INFORMATION below:

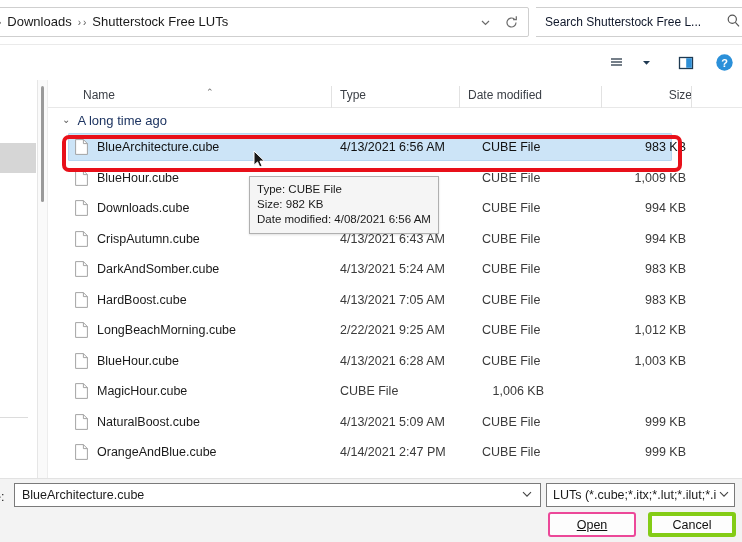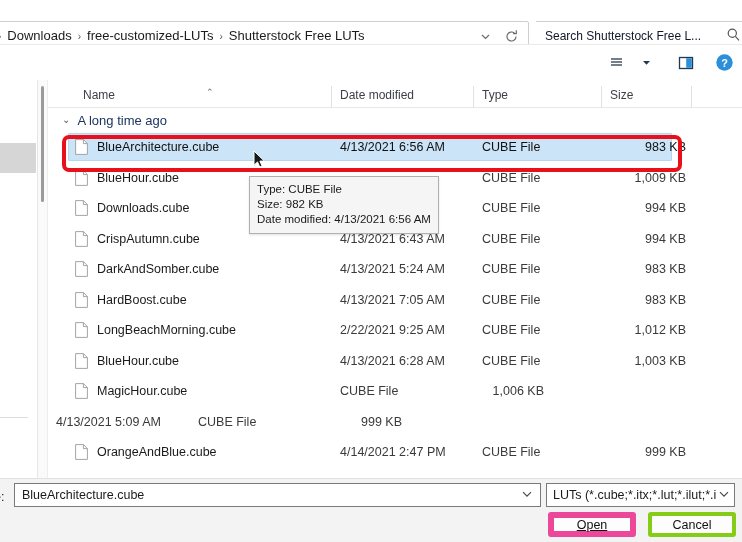--- a/index.html
+++ b/index.html
@@ -14,7 +14,7 @@
 
   
   .topbar {
-    position: absolute; left: 0; top: 16px; width: 742px; height: 45px;
+    position: absolute; left: 0; top: 2px; width: 742px; height: 45px;
     background: #ffffff;
     padding-left: 21px;
   }

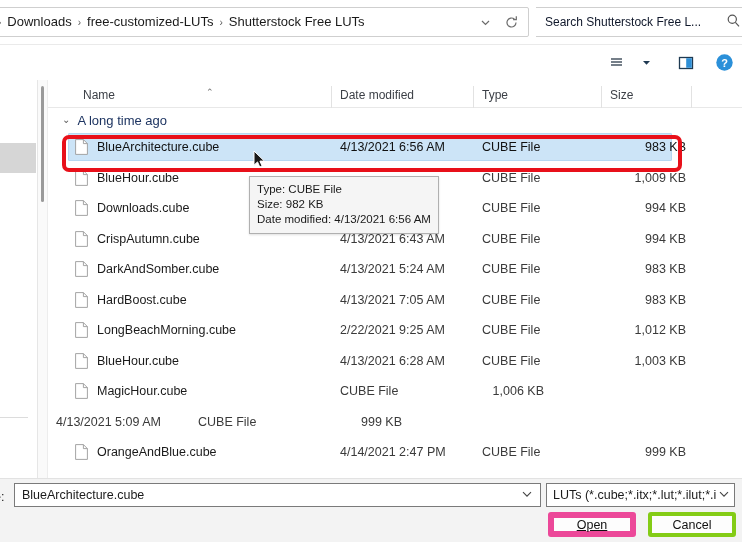--- a/index.html
+++ b/index.html
@@ -206,7 +206,6 @@
       <span class="crumb-sep">›</span>
       <span class="crumb">Downloads</span>
       <span class="crumb-sep">›</span>
-      <span class="crumb">free-customized-LUTs</span>
       <span class="crumb-sep">›</span>
       <span class="crumb">Shutterstock Free  LUTs</span>
       <span class="addr-spacer"></span>

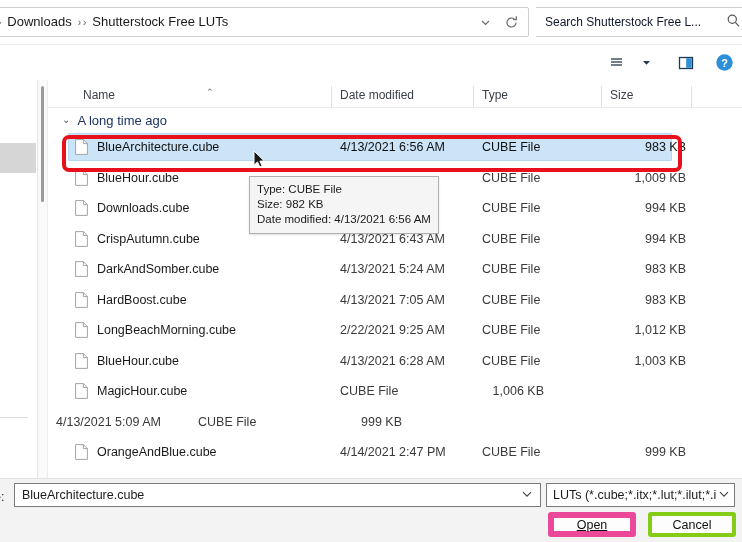--- a/index.html
+++ b/index.html
@@ -285,12 +285,12 @@
         <span>Name</span>
         <span class="sep"></span>
       </div>
+      <div class="col col-type">
+        <span>Type</span>
+        <span class="sep"></span>
+      </div>
       <div class="col col-date">
         <span>Date modified</span>
-        <span class="sep"></span>
-      </div>
-      <div class="col col-type">
-        <span>Type</span>
         <span class="sep"></span>
       </div>
       <div class="col col-size">

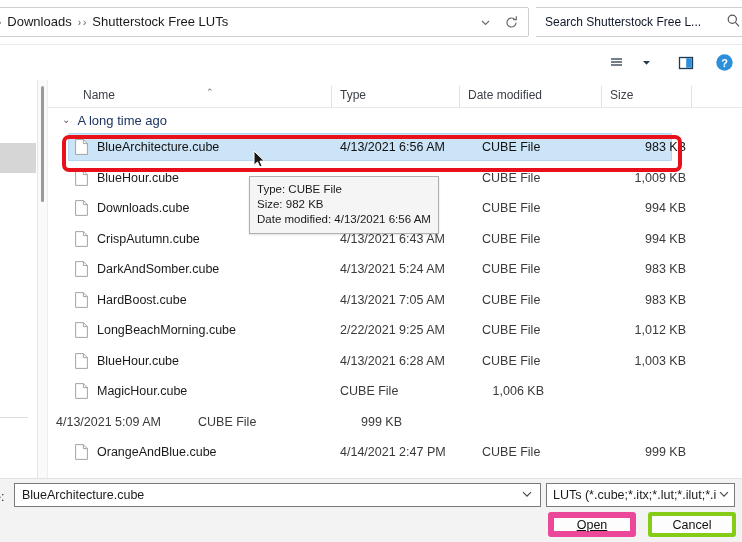--- a/index.html
+++ b/index.html
@@ -105,7 +105,7 @@
   .col-name  { width: 284px; padding-left: 35px; }
   .col-date  { width: 142px; padding-left: 8px; }
   .col-type  { width: 128px; padding-left: 8px; }
-  .col-size  { width: 90px;  padding-left: 8px; }
+  .col-size  { width: 90px;  padding-left: 8px; text-align: right; }
   .col-last  { flex: 1; }
   .sort-caret {
     position: absolute; left: 158px; top: -1px; font-size: 9px; color: #6b6b6b;

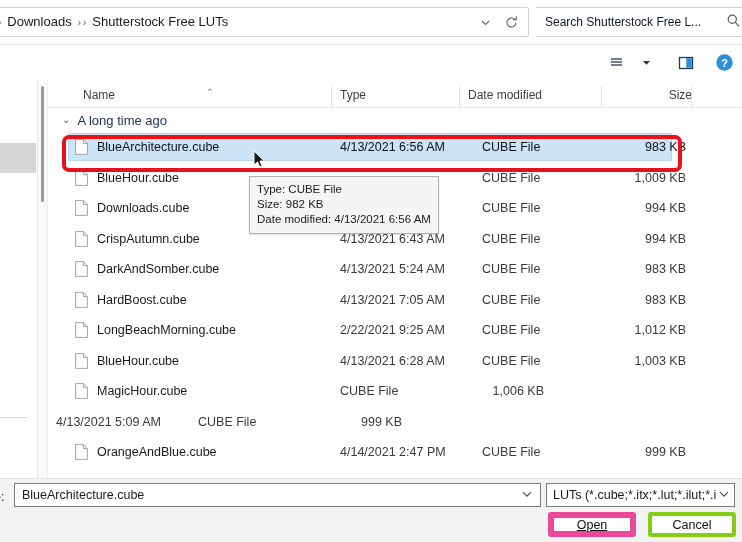--- a/index.html
+++ b/index.html
@@ -439,7 +439,7 @@
   <div class="tooltip">
     <div>Type: CUBE File</div>
     <div>Size: 982 KB</div>
-    <div>Date modified: 4/13/2021 6:56 AM</div>
+    <div>Date modified: 4/08/2021 6:56 AM</div>
   </div>
 
   <div class="cursor">

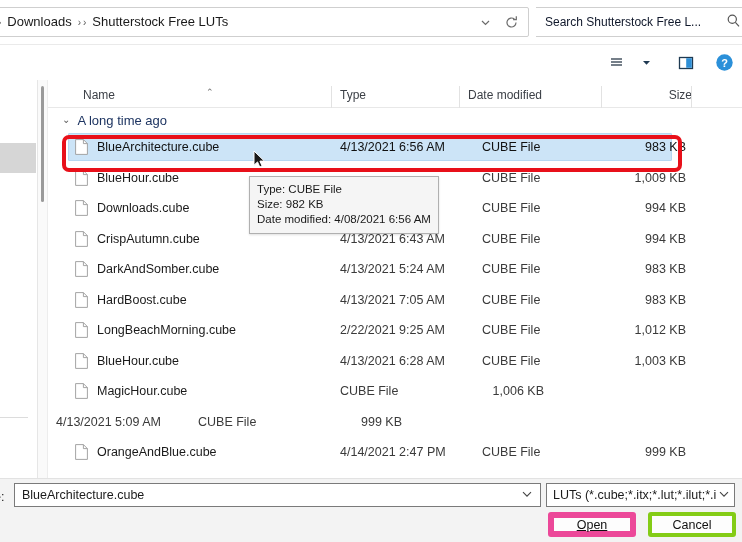--- a/index.html
+++ b/index.html
@@ -415,6 +415,13 @@
           <div class="cell c-size">1,006 KB</div>
         </div>
         <div class="row">
+          <div class="cell c-name">
+            <svg class="fileicon" viewBox="0 0 13 16">
+              <path d="M0.6 0.6 L8.4 0.6 L12.4 4.6 L12.4 15.4 L0.6 15.4 Z" fill="#ffffff" stroke="#9a9a9a" stroke-width="0.9"></path>
+              <path d="M8.4 0.6 L8.4 4.6 L12.4 4.6" fill="none" stroke="#9a9a9a" stroke-width="0.9"></path>
+            </svg>
+            <span>NaturalBoost.cube</span>
+          </div>
           <div class="cell c-date">4/13/2021 5:09 AM</div>
           <div class="cell c-type">CUBE File</div>
           <div class="cell c-size">999 KB</div>

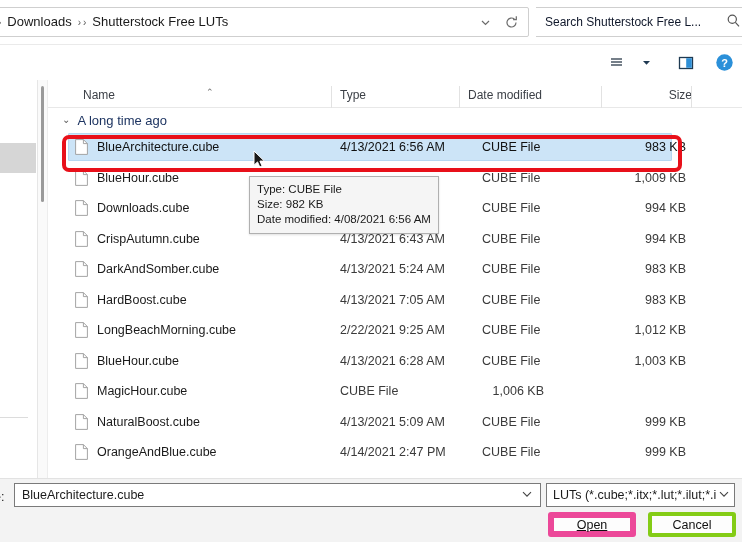--- a/index.html
+++ b/index.html
@@ -189,7 +189,7 @@
     font-size: 12.5px; color: #111; display: flex; align-items: center;
     justify-content: center; font-family: "Liberation Sans", sans-serif;
   }
-  .btn-open { left: 548px; border: 6px solid #ec4899; text-decoration: underline; }
+  .btn-open { left: 548px; border: 2px solid #ec4899; text-decoration: underline; }
   .btn-cancel { left: 648px; }
 
   .hline-top { position: absolute; left: 0; top: 44px; width: 742px; height: 1px; background: #eaeaea; }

End of INFORMATION.

> EXERCISE REQUIREMENTS: An exact copy of the records is required. Pictures do not belong in it.

> RESPONSE FOR THIS EXERCISE:
--- a/index.html
+++ b/index.html
@@ -14,7 +14,7 @@
 
   
   .topbar {
-    position: absolute; left: 0; top: 16px; width: 742px; height: 45px;
+    position: absolute; left: 0; top: 2px; width: 742px; height: 45px;
     background: #ffffff;
     padding-left: 21px;
   }

--- a/index.html
+++ b/index.html
@@ -206,7 +206,6 @@
       <span class="crumb-sep">›</span>
       <span class="crumb">Downloads</span>
       <span class="crumb-sep">›</span>
-      <span class="crumb">free-customized-LUTs</span>
       <span class="crumb-sep">›</span>
       <span class="crumb">Shutterstock Free  LUTs</span>
       <span class="addr-spacer"></span>

--- a/index.html
+++ b/index.html
@@ -285,12 +285,12 @@
         <span>Name</span>
         <span class="sep"></span>
       </div>
+      <div class="col col-type">
+        <span>Type</span>
+        <span class="sep"></span>
+      </div>
       <div class="col col-date">
         <span>Date modified</span>
-        <span class="sep"></span>
-      </div>
-      <div class="col col-type">
-        <span>Type</span>
         <span class="sep"></span>
       </div>
       <div class="col col-size">

--- a/index.html
+++ b/index.html
@@ -105,7 +105,7 @@
   .col-name  { width: 284px; padding-left: 35px; }
   .col-date  { width: 142px; padding-left: 8px; }
   .col-type  { width: 128px; padding-left: 8px; }
-  .col-size  { width: 90px;  padding-left: 8px; }
+  .col-size  { width: 90px;  padding-left: 8px; text-align: right; }
   .col-last  { flex: 1; }
   .sort-caret {
     position: absolute; left: 158px; top: -1px; font-size: 9px; color: #6b6b6b;

--- a/index.html
+++ b/index.html
@@ -439,7 +439,7 @@
   <div class="tooltip">
     <div>Type: CUBE File</div>
     <div>Size: 982 KB</div>
-    <div>Date modified: 4/13/2021 6:56 AM</div>
+    <div>Date modified: 4/08/2021 6:56 AM</div>
   </div>
 
   <div class="cursor">

--- a/index.html
+++ b/index.html
@@ -415,6 +415,13 @@
           <div class="cell c-size">1,006 KB</div>
         </div>
         <div class="row">
+          <div class="cell c-name">
+            <svg class="fileicon" viewBox="0 0 13 16">
+              <path d="M0.6 0.6 L8.4 0.6 L12.4 4.6 L12.4 15.4 L0.6 15.4 Z" fill="#ffffff" stroke="#9a9a9a" stroke-width="0.9"></path>
+              <path d="M8.4 0.6 L8.4 4.6 L12.4 4.6" fill="none" stroke="#9a9a9a" stroke-width="0.9"></path>
+            </svg>
+            <span>NaturalBoost.cube</span>
+          </div>
           <div class="cell c-date">4/13/2021 5:09 AM</div>
           <div class="cell c-type">CUBE File</div>
           <div class="cell c-size">999 KB</div>

--- a/index.html
+++ b/index.html
@@ -189,7 +189,7 @@
     font-size: 12.5px; color: #111; display: flex; align-items: center;
     justify-content: center; font-family: "Liberation Sans", sans-serif;
   }
-  .btn-open { left: 548px; border: 6px solid #ec4899; text-decoration: underline; }
+  .btn-open { left: 548px; border: 2px solid #ec4899; text-decoration: underline; }
   .btn-cancel { left: 648px; }
 
   .hline-top { position: absolute; left: 0; top: 44px; width: 742px; height: 1px; background: #eaeaea; }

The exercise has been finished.